How, in turn, are we to understand the dynamic relationship between hazards and culture in the context of industrial and post-industrial civilization in Cascadia?  Many geoscientists decry a pervasive “culture of denial” in the region, a seemingly willful ignorance on the part of policymakers of the long term risks of seismic disturbance. They point to the hubristic siting of population centers in the historically tsunami-prone Puget Sound, or the long term storage of radioactive waste in the geological unstable zone of the Hanford Reach. Has the age-old intimate connection between human culture and geophysical hazards, in which human beings were necessarily attuned to a turbulent earth, been ruptured by the illusory security of hyper-urbanity?

Yet, at another level, it is striking that modern urban dwellers, regardless of what faultline or wildfire-prone zone they locate their homes upon, are deeply drawn to mass media apocalyptic extravaganzas, of asteroids, mega-eruptions, and other spectacular hazards, not to mention the hybrid human-natural fantastical hazards of bio-engineered plagues and zombies.  Part of the appeal seems to be the promised resurrection of intimate communal bonds which is promised amidst the horror of the cataclysm---the sociological territory explored by Rebecca Solnit in her book, “A Paradise Built in Hell: The Extraordinary Communities That Arise in Disaster.”  (The enigmatic appeal of sporadically emergent community in Zombie Walks is analyzed by my former student Bryce Peake in a recent essay.)  Modern urban and suburban lives, it is often noted, tend to be deracinated and alienated, and thus we strangely long for the intimate bonds of social connectedness and re-emplacement that are promised, paradoxically, by dreadful hazards.   Suggestively, many urban dwellers in Cascadia refer to Nature as their “real home,” as the one place within which they can find restoration and rediscover their true being.  We are drawn to our region’s glorious coastlines, escarpments, basalt columns, peaks and valleys--which offer the romantic sensibility an encounter with the Sublime, a glimpse, however fleeting, of the face of the Eternal. These, are of course, the very landscape features that have been shaped across the age by the most tumultuous of hazards, by earthquakes and tsunami, by eruptions and lava flows, and the relentless action of glaciers, rockslides, and avalanches.
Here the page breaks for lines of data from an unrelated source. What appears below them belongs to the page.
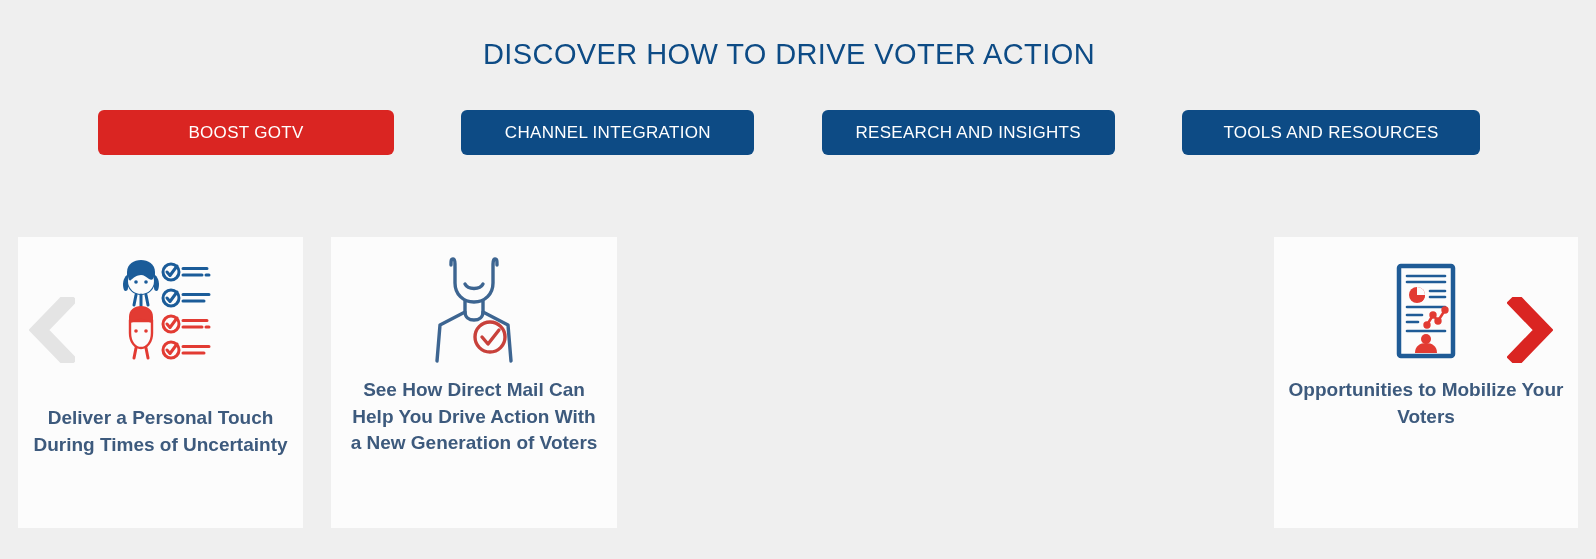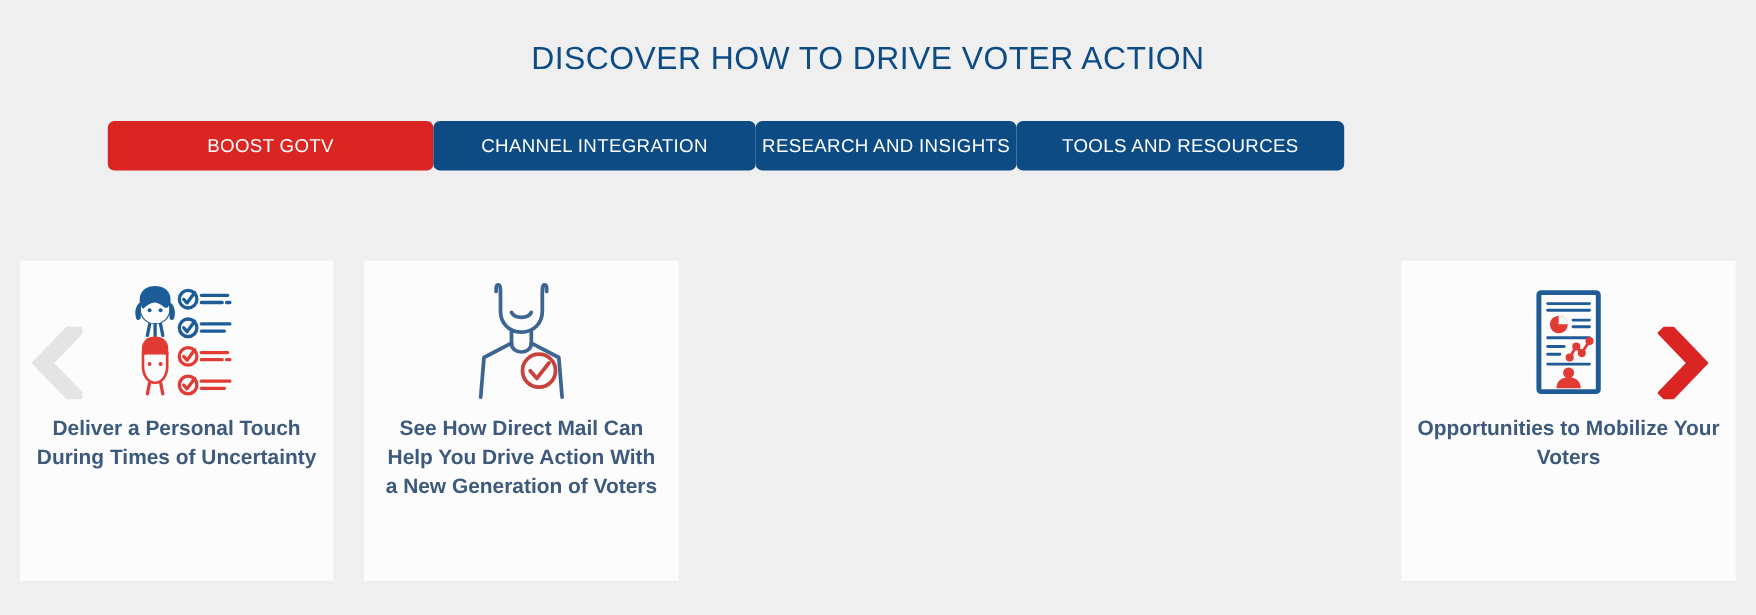--- a/index.html
+++ b/index.html
@@ -36,7 +36,7 @@
     width: 1382px;
     height: 45px;
     display: flex;
-    justify-content: flex-start;
+    justify-content: space-between;
     align-items: stretch;
   }
   .tab {

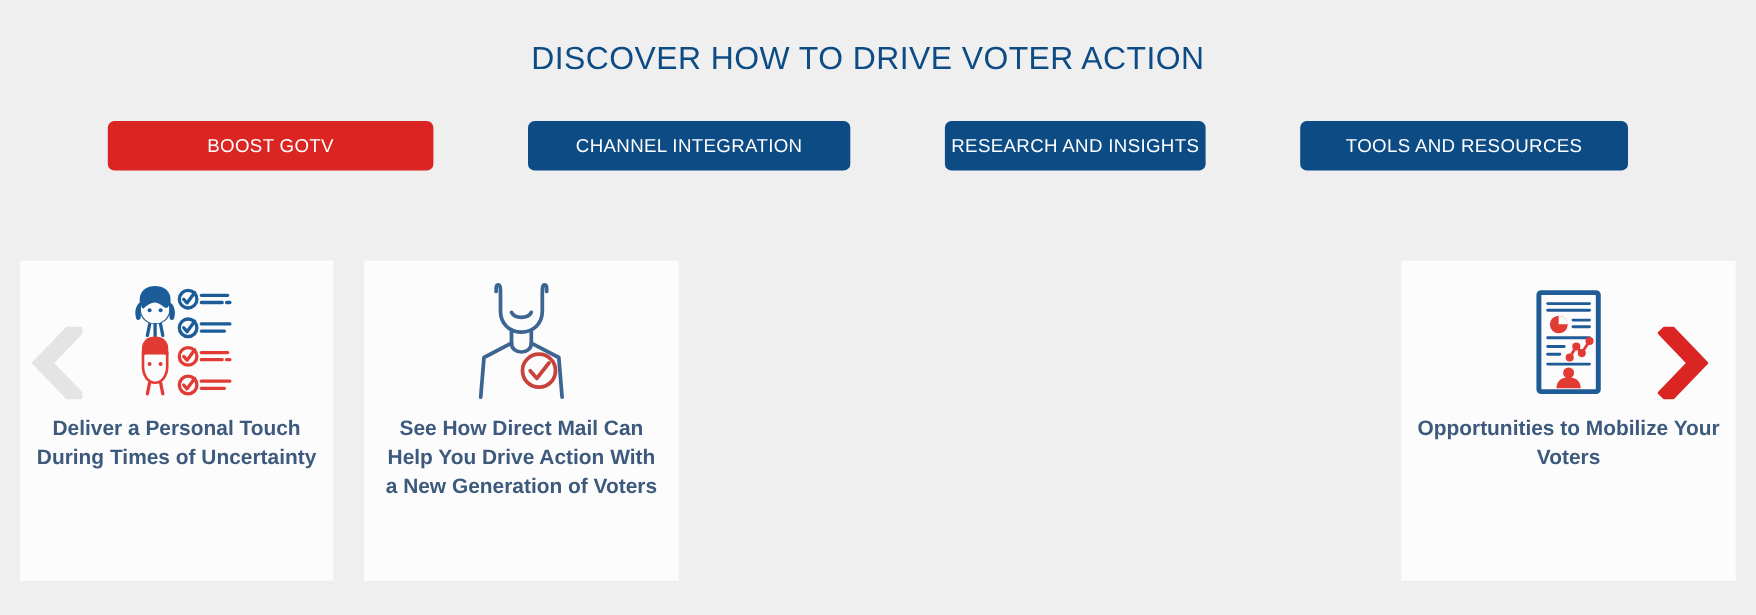--- a/index.html
+++ b/index.html
@@ -58,7 +58,7 @@
   .tab.inactive { background: #0d4b85; }
   .tab-0 { width: 296px; }
   .tab-1 { width: 293px; }
-  .tab-2 { width: 237px; }
+  .tab-2 { width: 293px; }
   .tab-3 { width: 298px; }
 
   

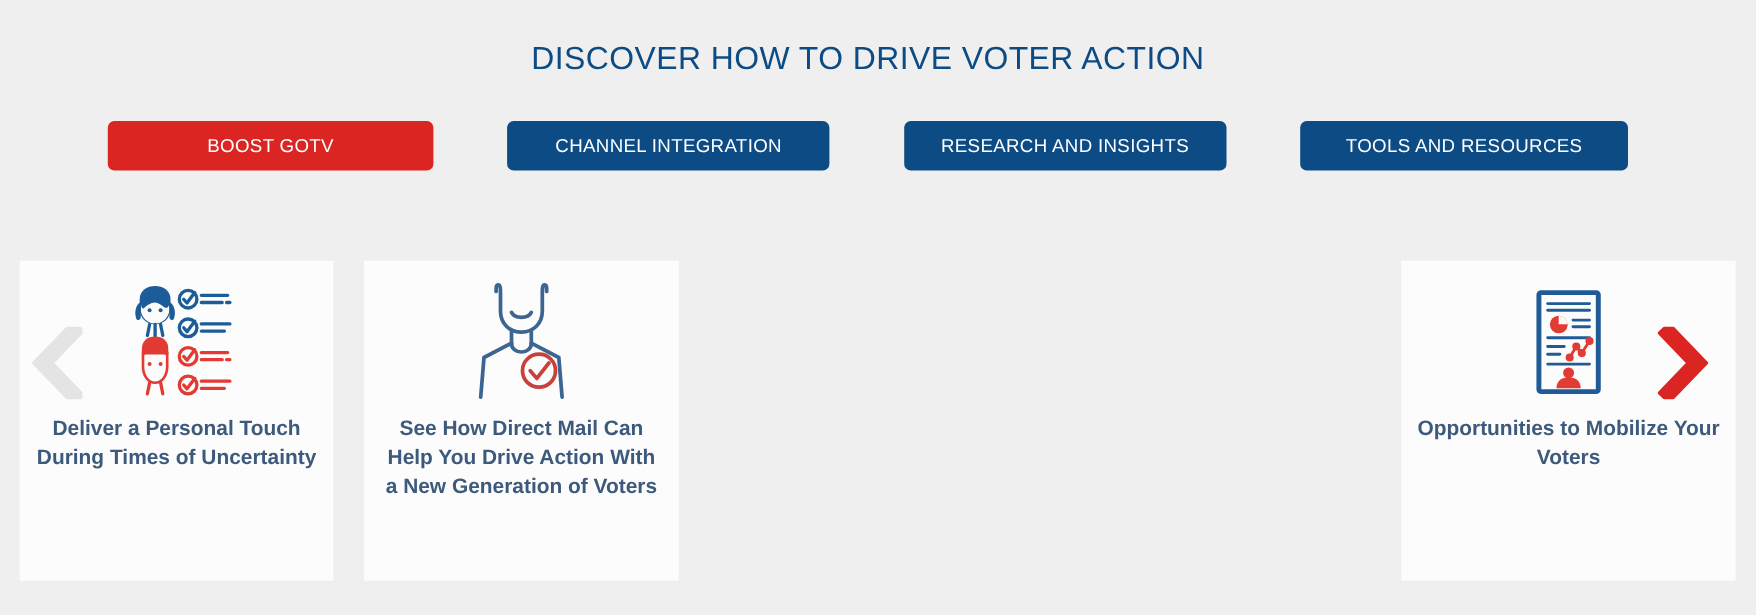--- a/index.html
+++ b/index.html
@@ -79,7 +79,7 @@
     align-items: center;
     overflow: hidden;
   }
-  .card-0 { left: 18px;   width: 285px; }
+  .card-0 { left: 18px;   width: 285px; gap: 28px; }
   .card-1 { left: 331px;  width: 286px; }
   .card-2 { left: 646px;  width: 285px; }
   .card-3 { left: 960px;  width: 286px; }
The work of culture, then, is never done, for culture itself is always being generated and transmuted out of tension and contradictions within our experiences as social beings, suspended as we are between the world as we wish it to be and the world that we practically experience. It would appear that even amidst our willful denial of geophysical risks of living atop subduction zones, we are still deeply drawn to the sties forged by the convulsions of the hazards that lurk beneath.  It is the upthrusts and chasms that we sense, if only dimly, connections the very heart of things, that we apprehend a promised return to a deep, abiding sense of awe and to the deeply spiritual sense of human community.  Hence, an enduring paradox that may well bind us to our ancient ancestors;  we ponder the essence of Life most fully, at the moments of hazard, of  intensive chance and fear, the very moments that threaten to dislodge life as we know it.